DİYARBAKIR - Şemdinli'de 4 sivil yurttaşın ölümüyle sonuçlanan olaylara ilişkin ilçede incelemelerde bulunan insan hakları heyeti hazırladığı raporda, olayla ilgili karanlıkta kalan noktaların aydınlatılmasını istedi. Raporda, sivillerin askerler tarafından öldürüldüğü yönünde güçlü kanıtların bulunmasına rağmen olayın PKK'lilerin üzerine yıkılmak istenmesinin manidar olduğu vurgulandı.
Hakkari'nin Şemdinli İlçesi'nde 11 Eylül günü HPG'liler tarafından gerçekleştirilen eylem sonrası meydana gelen olaylarda 4 sivilin yaşamını yitirmesi üzerine ilçede incelemelerde bulunan insan hakları heyeti, hazırladığı raporu kamuoyuna açıkladı. Aralarında İHD, MAZLUMDER, Hakkari Barosu ve Van Barosu yöneticilerinin bulunduğu heyetin hazırladığı rapor, İHD Diyarbakır Şube binasında düzenlenen basın toplantısında açıklandı. Basın toplantısına heyet içerisinde yer alan İHD Doğu ve Güneydoğu Anadolu Bölge Temsilcisi Şevket Akdemir, İHD Diyarbakır Şube Sekreteri Raci Bilici, İHD MYK Üyesi ve Diyarbakır Şube Yöneticisi Av. Serdar Çelebi, şube yöneticileri Av. Fatma Karaoğlan ve Av.
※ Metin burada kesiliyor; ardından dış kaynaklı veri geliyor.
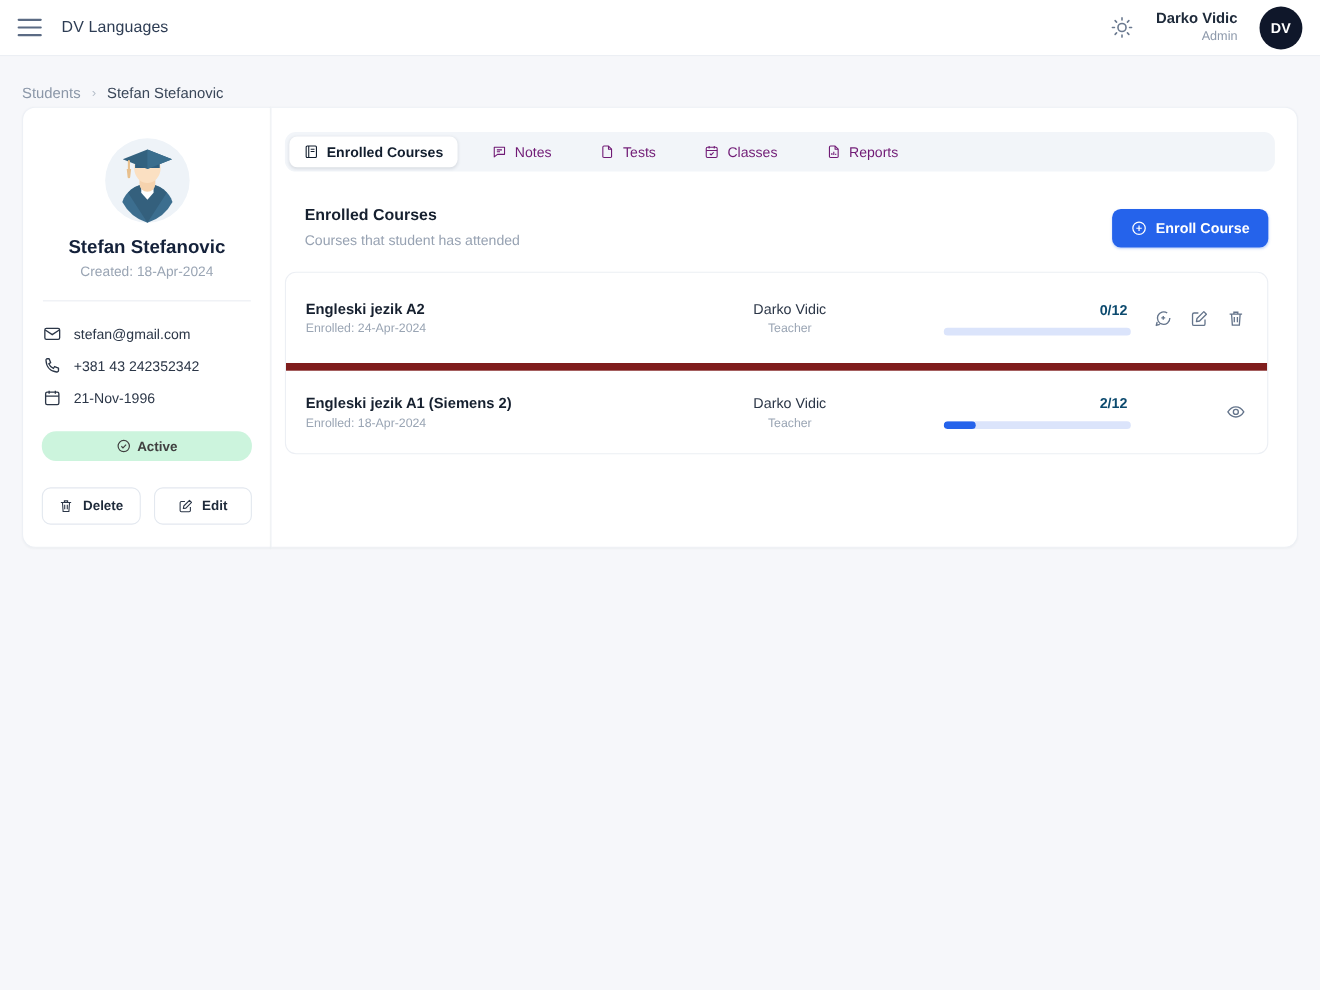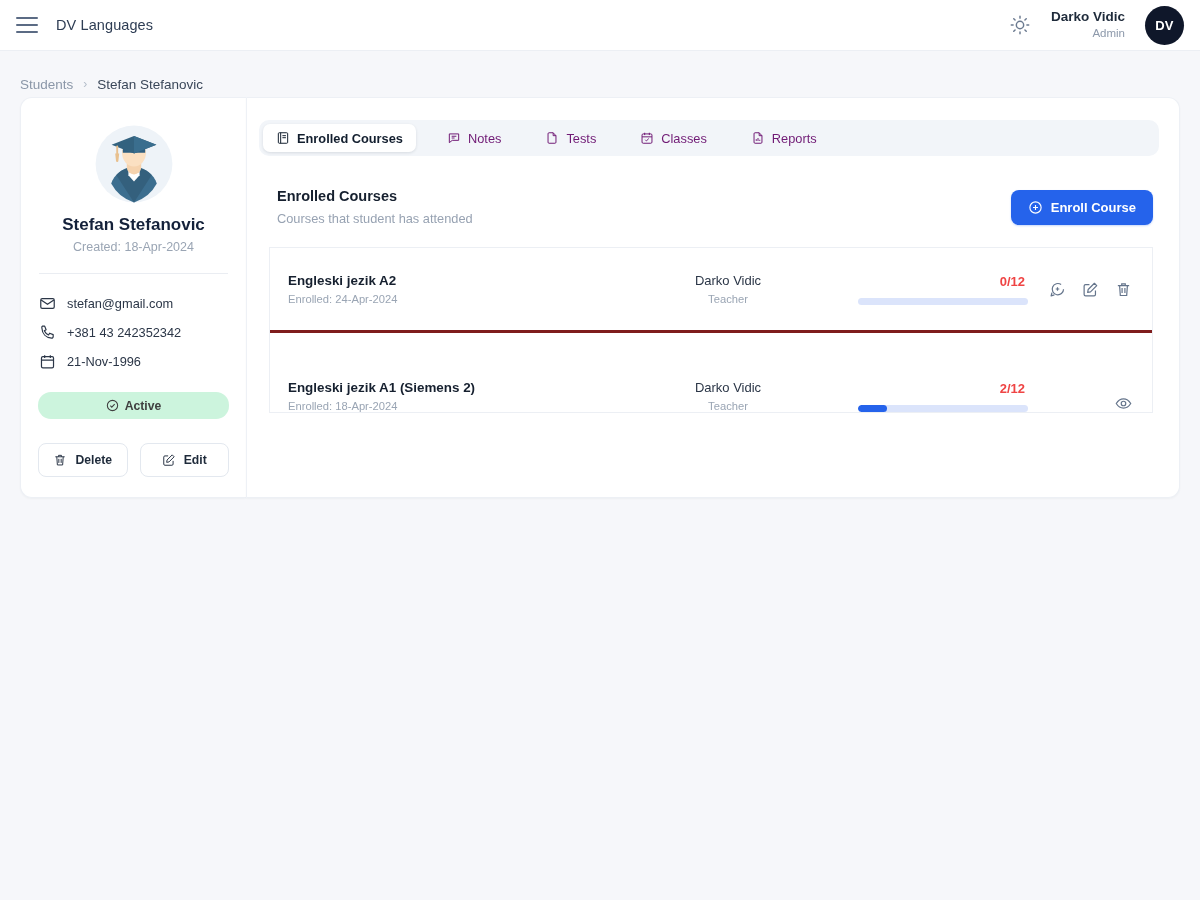--- a/index.html
+++ b/index.html
@@ -160,9 +160,9 @@
 
   
   .course-list {
-    margin: 21px 6px 0 10px;
+    margin: 21px 6px 0 0;
     border: 1px solid #eceff4;
-    border-radius: 0;
+    border-radius: 10px;
     overflow: hidden;
   }
   .course-row {

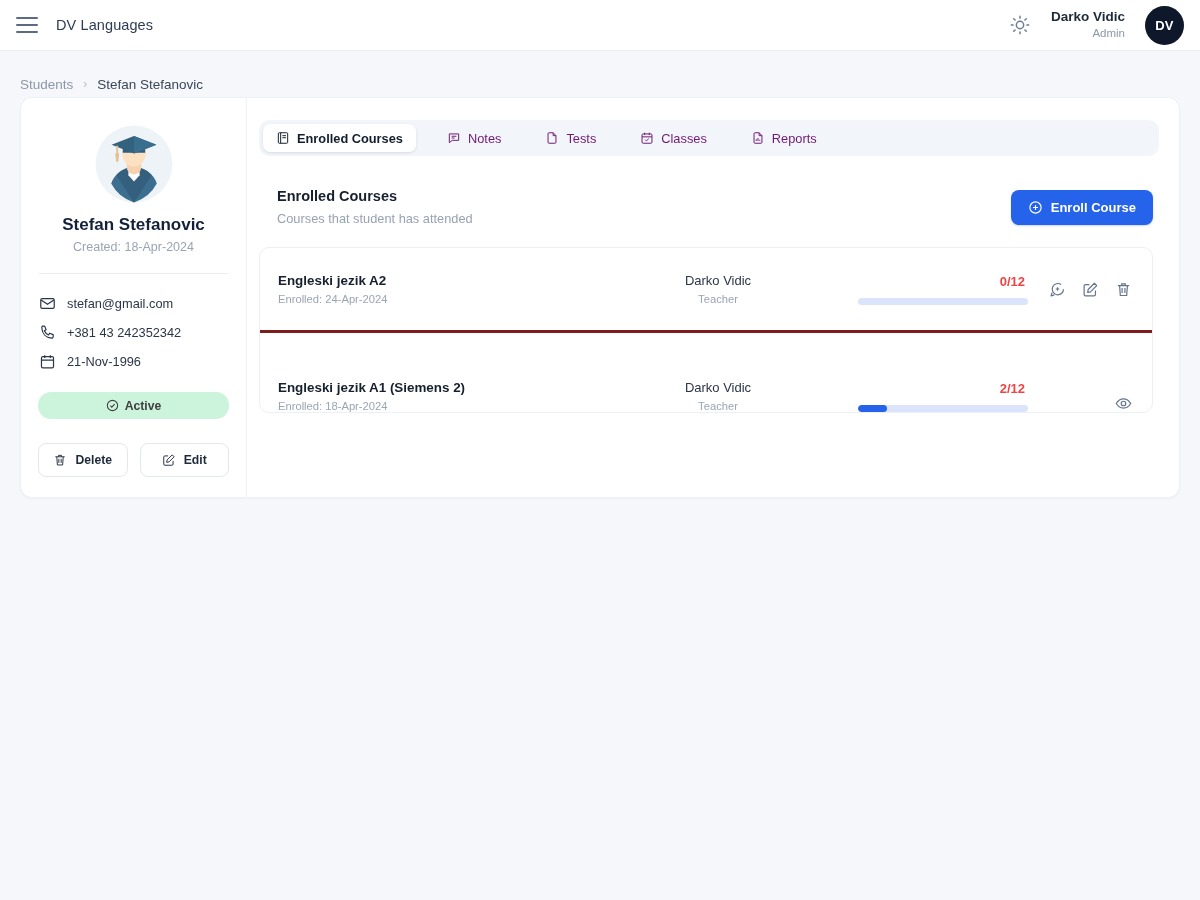--- a/index.html
+++ b/index.html
@@ -178,7 +178,7 @@
   .c-teacher { font-size: 13px; color: #2b3647; }
   .c-teacher-role { font-size: 11.2px; color: #9aa5b4; margin-top: 5px; }
   .c-progress-block { flex: 1; padding-left: 6px; }
-  .c-count { font-size: 13px; font-weight: 700; color: #ef4444; text-align: right; padding-right: 3px; }
+  .c-count { font-size: 13px; font-weight: 700; color: #0c4a6e; text-align: right; padding-right: 3px; }
   .progress-track {
     margin-top: 9px; height: 7px; border-radius: 5px;
     background: #dbe4fb; width: 170px; margin-left: auto; overflow: hidden;

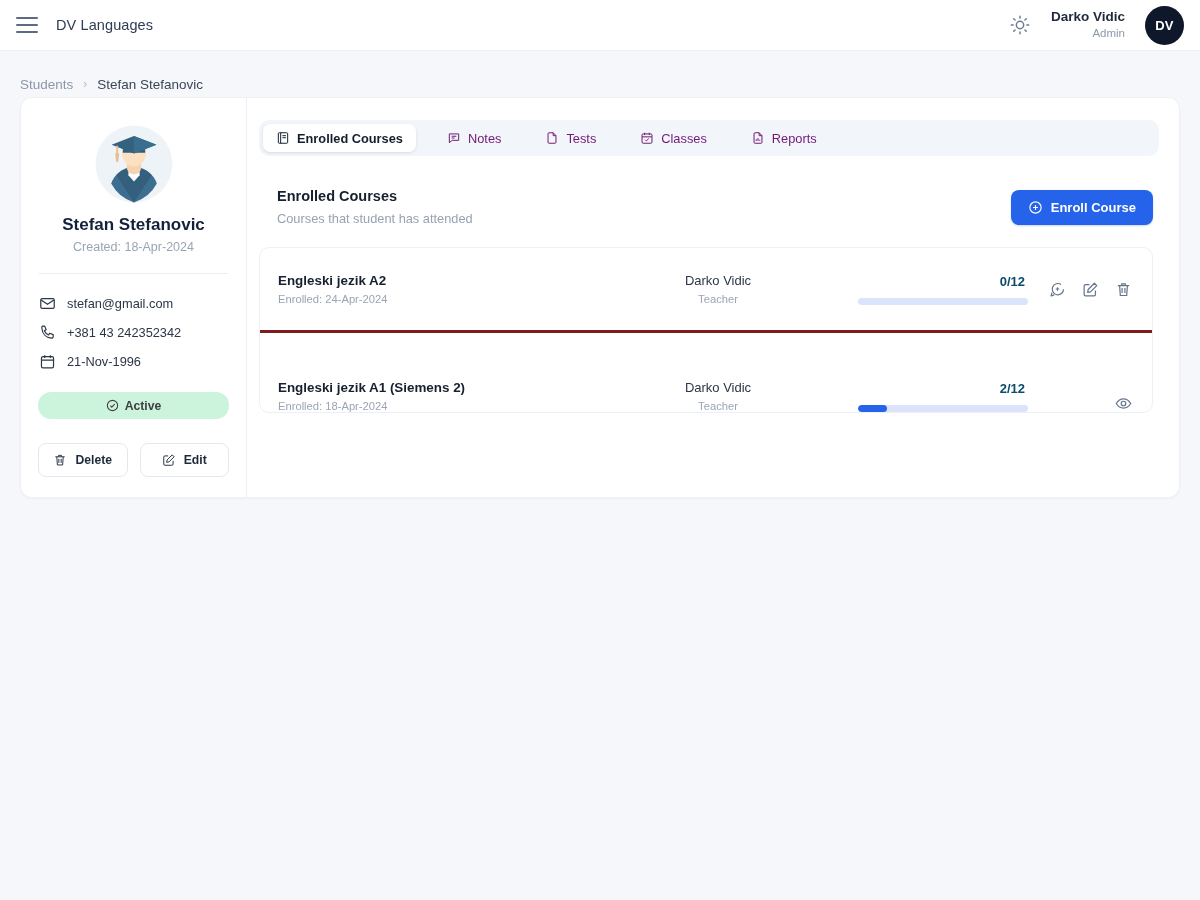--- a/index.html
+++ b/index.html
@@ -170,7 +170,7 @@
     height: 82px;
     padding: 0 20px 0 18px;
   }
-  .course-row + .course-row { border-top: 3px solid #7f1d1d; align-items: flex-end; }
+  .course-row + .course-row { border-top: 7px solid #7f1d1d; }
   .c-name-block { width: 340px; }
   .c-title { font-size: 13.4px; font-weight: 700; color: #16202f; }
   .c-sub { font-size: 11.2px; color: #9aa5b4; margin-top: 5px; }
Pınar Dalkuş katıldı.
'Çözüm demokratik kanalların açılmasıdır'
Rapor açıklanmadan önce konuya ilişkin bir açıklama yapan İHD Doğu ve Güneydoğu Anadolu Bölge Temsilcisi Şevket Akdemir, bölgede son üç ayda yoğunlaşan çatışmaların devletin Kürt meselesine çözüm yolu olarak şiddeti seçtiği ve meseleye güvenlik eksenli yaklaştığını gösterdiğini belirterek, "Oysa tarih, devletlerin ulusal ve toplumsal sorunlara şiddet yöntemleri ile kalıcı çözüm bulamayacaklarına binlerce kez tanıktır. Devlet bu politikasında ısrar ettikçe, Türk ve Kürt halkları arasında cesetten duvarlar yükselecek ve bu durum sorunu kangren haline dönüştürecektir. Çözüm Kürtlerin ulusal varlıklarının kabulü, tüm ulusal haklarına saygı gösterilmesi ve eşitlik temelinde, barışçıl, demokratik kanalların açılmasıdır" dedi.
Son dönemlerde yapılan siyasi ve askeri operasyonların ve linç saldırılarının ciddi toplumsal gerginliklere davetiye çıkardığını ifade eden Akdemir, "Son dönemlerdeki saldırgan politikalarına karşı Türk, Kürt veya 'insanım' diyen herkes, örgütlü, kararlı ve kitlesel tepkiler geliştirme yolunda tarihsel görevlerle yükümlüdür. Her türlü dayanışma ve destek acildir. Yarın çok geç olabilir" diye konuştu.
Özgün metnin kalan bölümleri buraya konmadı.